Dear Sister Artist

Activating Feminist Art Letters and Ephemera in the Archive

  • Kathy Michelle Carbone UCLA

Abstract

The 1970s Feminist Art movement continues to serve as fertile ground for contemporary feminist inquiry, knowledge sharing, and art practice. The CalArts Feminist Art Program (1971–1975) played an influential role in this movement and today, traces of the Feminist Art Program reside in the CalArts Institute Archives’ Feminist Art Materials Collection. Through a series of short interrelated archives stories, this paper explores some of the ways in which women responded to and engaged the Collection, especially a series of letters, for feminist projects at CalArts and the Women’s Art Library at Goldsmiths, University of London over the period of one year (2017–2018). The paper contemplates the archive as a conduit and locus for current day feminist identifications, meaning-making, exchange, and resistance and argues that activating and sharing—caring for—the archive’s feminist art histories is a crucial thing to be done: it is feminism-in-action that not only keeps this work on the table but it can also give strength and definition to being a feminist and an artist.

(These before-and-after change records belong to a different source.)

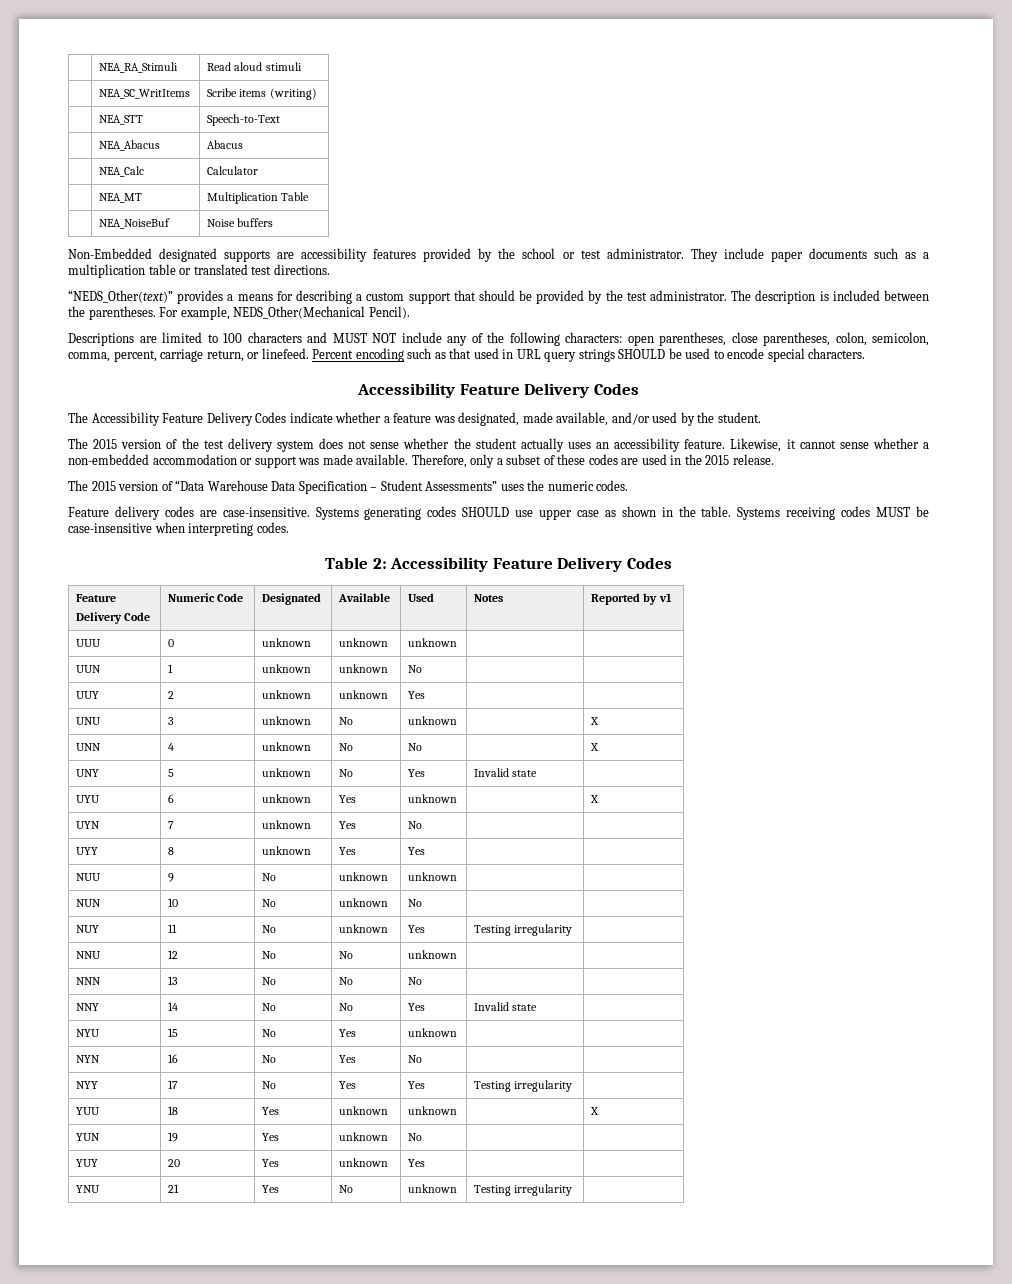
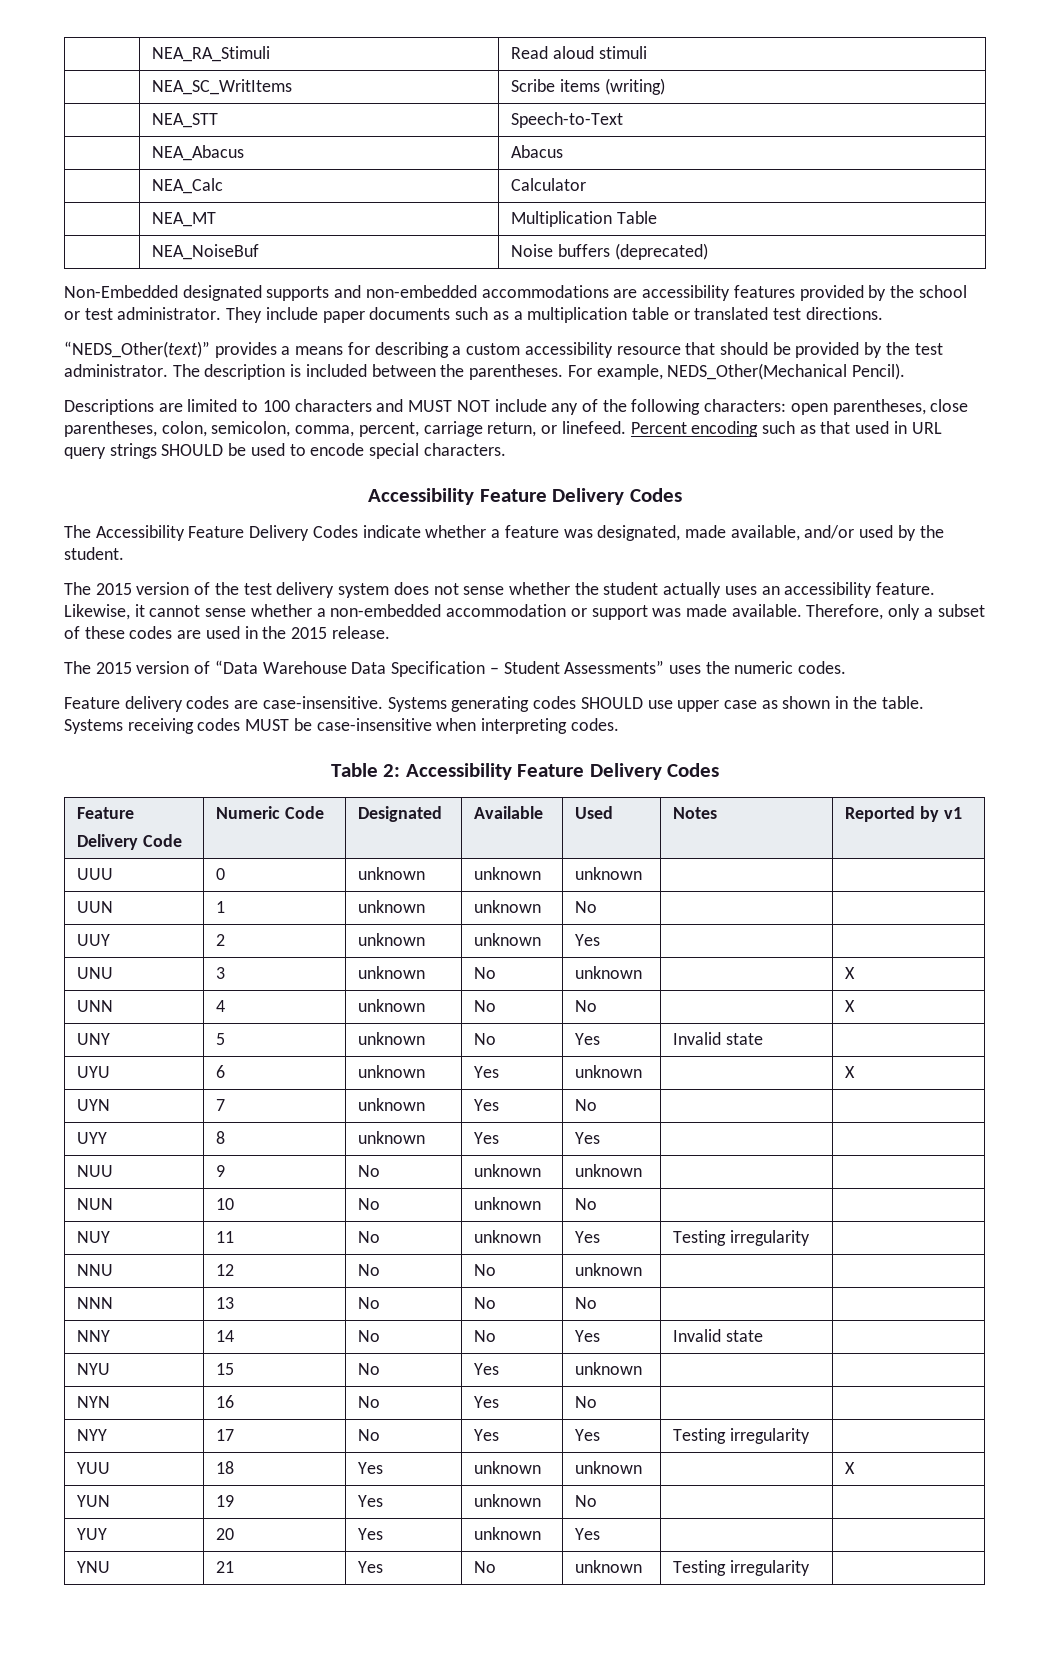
- | NEA_NoiseBuf | Noise buffers
+ | NEA_NoiseBuf | Noise buffers (deprecated)
- Non-Embedded designated supports are accessibility features provided by the school or test administrator.
+ Non-Embedded designated supports and non-embedded accommodations are accessibility features provided by the school or test administrator.
- “NEDS_Other(text)” provides a means for describing a custom support that should be provided by the test administrator.
+ “NEDS_Other(text)” provides a means for describing a custom accessibility resource that should be provided by the test administrator.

Pre-print first published online 12/5/2020

Author Biography

Kathy Michelle Carbone, UCLA

Kathy Carbone is a Postdoctoral Scholar in the Department of Information Studies at the University of California, Los Angeles (UCLA) working on the Refugees Rights in Records (R3) Initiative. She is also an independent archivist and the Project Director, archivist, and PI of The Amplification Project: Digital Archive for Forced Migration, Contemporary Art, and Action. Prior to joining UCLA, she was the Institute Archivist and Performing Arts Librarian for over a decade at the California Institute of the Arts (CalArts) and a modern dancer and choreographer for more than 20 years. Carbone holds a Ph.D. in Information Studies from UCLA, an MLIS from Kent State University, an MA in Dance and Music and a BFA in Dance from Ohio University. Carbone’s research, teaching, and practice broadly focus on intersections between archives, contemporary art, and activism, with particular emphasis on documenting and preserving art practice driven by human rights and social justice agendas and using archives as strategies and tools for expressive resistance and community building.